I'm sure this is very true. Kenpo is another art that isn't very flashy or Hollywood-looking. I'm annoyed with people who think that because I don't (okay, CAN'T) and wouldn't do a double spinning side back triple kick o'Power Ranger against an opponent, then I'm somehow a "weak" martial arts student. I think some people tend to sign up for TKD (or worse, their children) thinking that they'll be doing flashy aerials in no time, not realizing that, like with any art, you have to start with the BASICS. And it's only once you've got the basics down that you can get to the more advanced stuff. Some people watch too much television!

Our dojo holds sparring every Friday night, and we've had some TKD students come in and spar with our kenpo students. TWDers have nothing but respect from me, personally. (In fact, I fully intend to study taekwondo in the future, as I think it would greatly improve my kicking skills.) I heard (I believe it was a brown belt) berating taekwondo once and Master Ingle really chewed him out! Then we all got a lesson about respecting other arts. I don't know who these so-called "ballerina" TWDers who can't throw punches or elbows are - I've never met them!


----------



## Adept (Nov 14, 2004)

rattlerbrat said:
			
		

> I don't know who these so-called "ballerina" TWDers who can't throw punches or elbows are - I've never met them!

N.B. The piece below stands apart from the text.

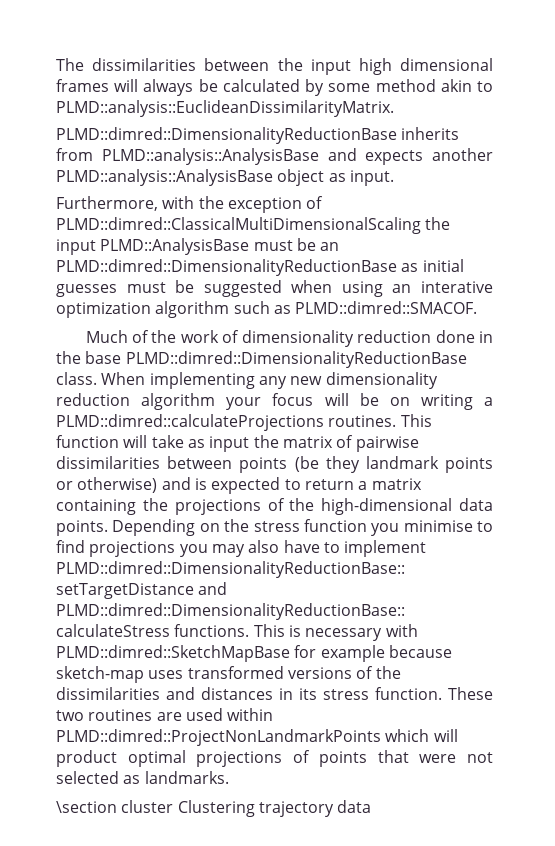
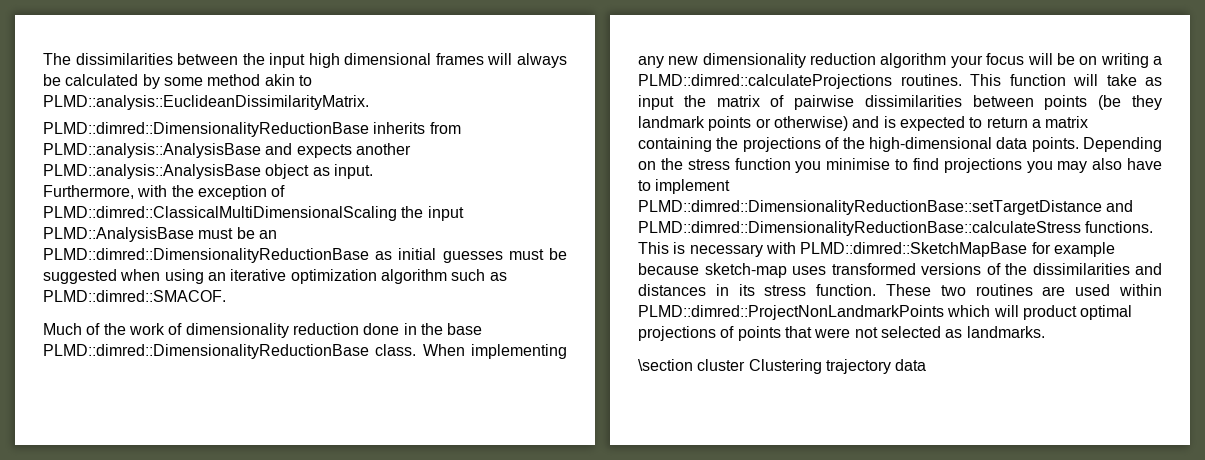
[420,281,493,293] interative -> [230,269,287,281] iterative

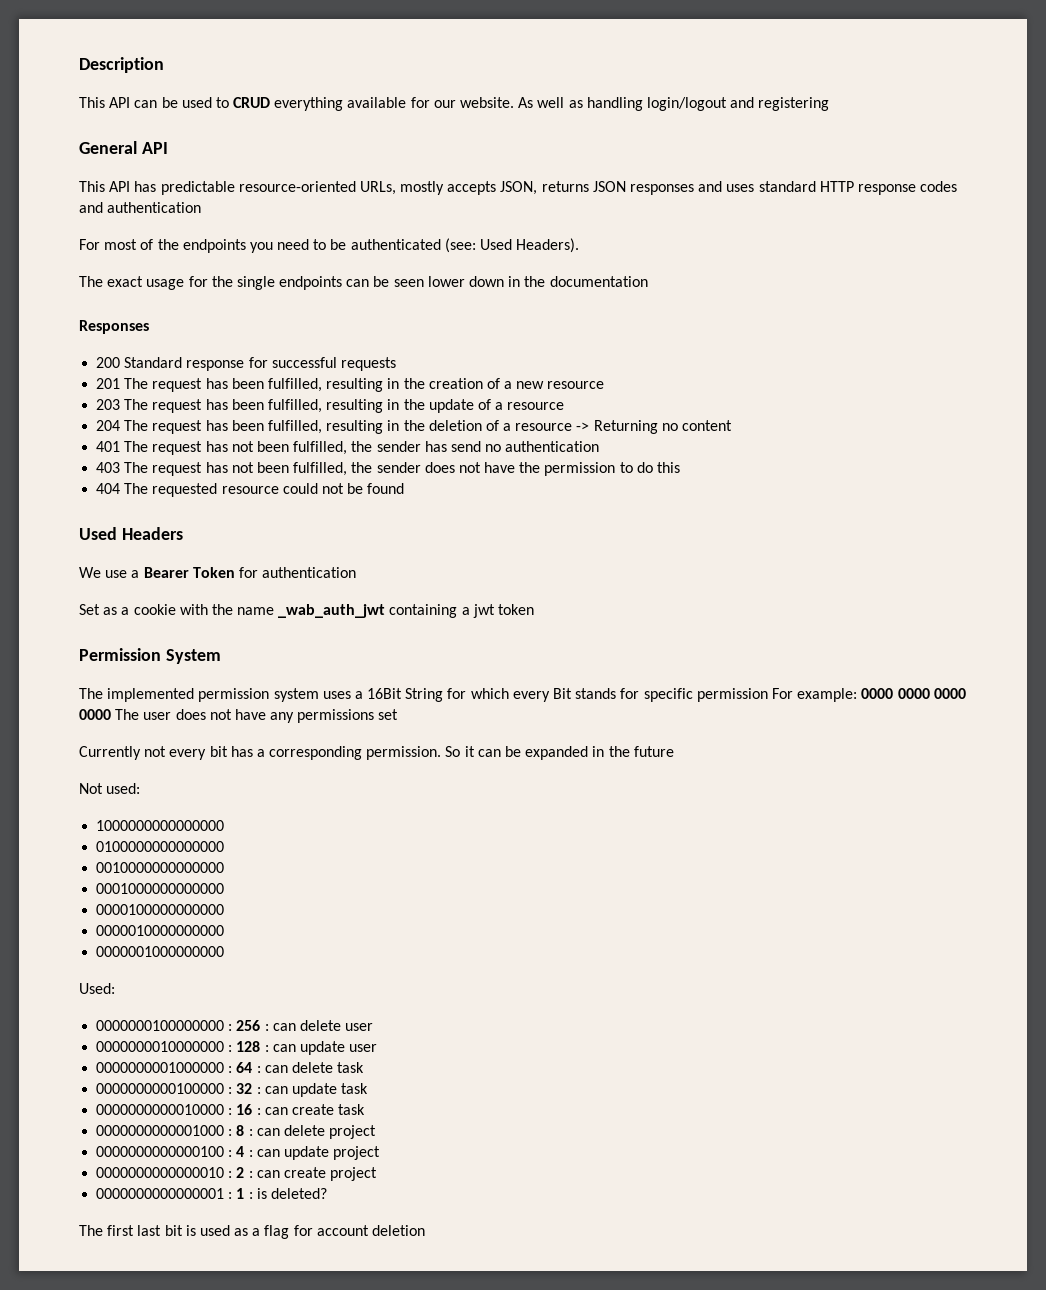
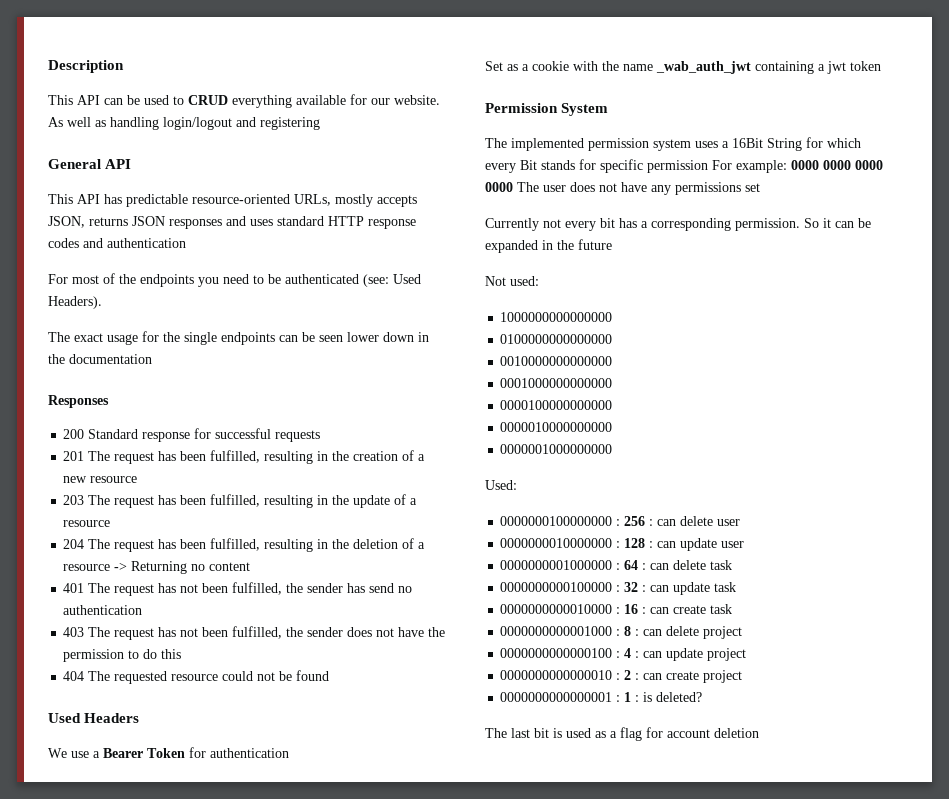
[107,1225,135,1236] first -> (507, 733) none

 I have. I train with some. First, let me start by saying I have trained in TKD for over eight years, and have a 1st dan Black Belt (for what its worth...) so I am not prejudiced against TKD in any way. But...

 It is a simple reality that you will fight the way you train. Most TKD schools do not train to fight on the ground (or even defend against takedowns) or to fight at very close quarters or in the clinche. I have been fortunate to recieve training from jujitsu, karate and aikido experts as well as my TKD. I no longer follow the TKD training regime, instead incorporating everything I know (and think is effective) hence why I refer to my-self as a MMA.

 I personally know BBs and very high coloured belts who have a very limited range of capabilities. It is these people who give TKD a bad name. The actual syllabus of TKD is part of the problem. If you are teaching things not in the traditional syllabus (such as how to apply an armbar, or how to shoot for someones legs) then you are not teaching TKD anymore, but a form of MMA. To be honest, most schools teach some kind of MMA, whatever name they want to give it. I find the almost childish obsession with names quite entertaining. Who cares what your style is called, or what their style is called? Why can't we just be concerned with how effective our techniques are, regardless of what we call them?


----------



## hongkongfooey (Jun 11, 2005)

Why worry about what everyone else thinks? Just do your thing and be happy.

HKF


----------



## Miles (Jun 11, 2005)

hongkongfooey said:
			
		

> Why worry about what everyone else thinks? Just do your thing and be happy.
> 
> HKF


 Welcome to MT Hongkongfooey!

 Totally agree.  You can't change anyone else's perceptions of TKD or anything else on this forum.  All you can do is express your opinion and the experiences which help form that opinion.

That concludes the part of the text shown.